Elle ouvrit complètement les yeux mais hésita à retirer ses mains pour faire cesser cette plaisanterie de mauvais goût. Elle n’eut pas le temps de se décider. L’ampoule au plafond vacilla. L’air émit un crépitement électrique… il se ionisait. Le temps s’arrêta. Une boule de feu tournoya soudain au-dessus de la table à la recherche de la connexion terrestre indispensable à la libération de toute la puissance du ciel. Comme animée de vie, elle semblait scruter la scène, puis s’arrêta devant la jeune fille tétanisée. Un arc électrique s’échappa de la sphère ignée et auréola sa proie d’une lumière bleutée. Le phénomène ne dura que quelques centièmes de seconde, à l’insu des autres personnes toujours concentrées sur leur quête ésotérique. La forme trouva enfin une issue dans le sol, et, d’une fissure du ciment, jaillit soudain une lumière aveuglante. Le fracas fut assourdissant. Un voile se déposa sur le cerveau de Marie, ensevelissant ses pensées. La bouche de la jeune femme émit un hurlement d’effroi couvert par la déflagration venue du sol. Marie s’effondra, inconsciente, rompant ainsi le cercle magique. Par l’intensité de la décharge, le mage fut projeté violemment contre le mur derrière lui.
Le vacarme résonnait encore dans les vieux murs quand les autres participants, choqués, se relevèrent abasourdis, extirpés avec brutalité d’une torpeur profonde. Un brouhaha s’ensuivit, mélange confus d’angoisse, de divagations et d’incompréhension. Certains disaient avoir vu le diable, d’autres parlaient d’un souffle brûlant qui les avait effleurés. Les uns élevaient la voix, débitant à toute vitesse des phrases incohérentes à leur voisin, à la recherche lui-même d’impossibles explications. Les autres couraient dans tous les sens, déboussolés, effrayés.

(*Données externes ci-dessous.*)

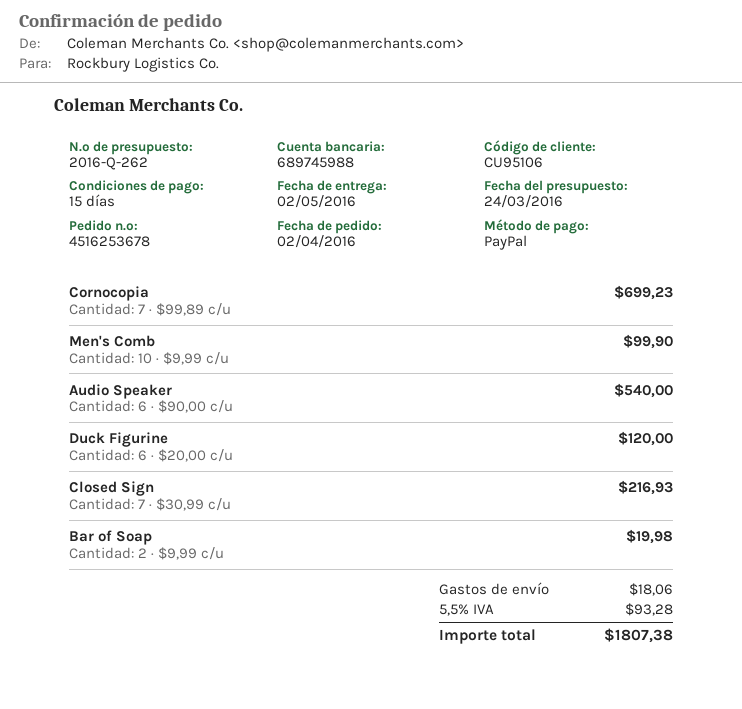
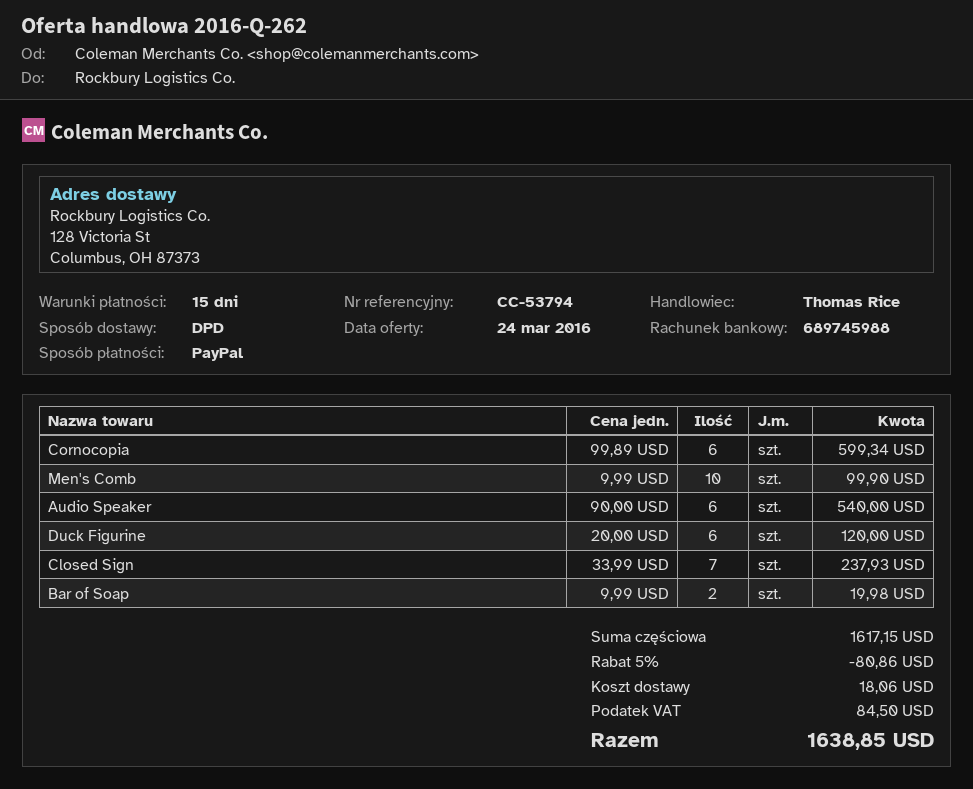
Cornocopia: 7 x 99.89 = 699.23 -> 6 x 99.89 = 599.34
Closed Sign: 7 x 30.99 = 216.93 -> 7 x 33.99 = 237.93
discount: none -> 5% = 80.86
tax: 93.28 -> 84.50
total: 1807.38 -> 1638.85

Morine fut la première à reprendre ses esprits pour apercevoir son amie gisant à terre. Elle se précipita sur elle et lui prit le pouls. Puis elle la gifla énergiquement. Rien, pas de réaction ! Son année d’externat lui permettait de comprendre qu’il ne s’agissait pas d’un vulgaire malaise. Le cœur de Marie battait sur un rythme désordonné, inquiétant. Surtout, ne pas s’affoler ! Morine cria pour dominer le chahut ambiant :
— Appelez une ambulance, vite !
Le brouhaha se tut l’espace de quelques secondes, pour laisser place à une rumeur qui s’amplifia graduellement. Quelqu’un avança finalement le mot Police et tous fuirent le lieu comme une volée de perdreaux. Nul doute que les forces de l’ordre… après celles du mal viendraient les frapper.
Morine se retrouva seule avec deux blessés sur les bras. Un constat rapide la rassura sur l’état de santé du charlatan qui reprenait peu à peu conscience. Elle saisit son portable et composa le 18. Quand elle raccrocha, le S.M.U.R. démarrait. Son second diagnostic lui indiqua que son amie frôlait à tout moment l’arrêt cardiaque et elle ne pouvait rien faire d’autre qu’attendre l’arrivée des secours. À son désarroi s’ajoutait un profond sentiment de culpabilité d’avoir entraîné la fragile Marie dans cette galère. Tout ce qui venait d’arriver était entièrement de sa faute…
Penchée au-dessus de son amie, elle ne vit pas, dans son dos, l’ombre cauchemardesque sur le mur qui se relevait avec difficulté.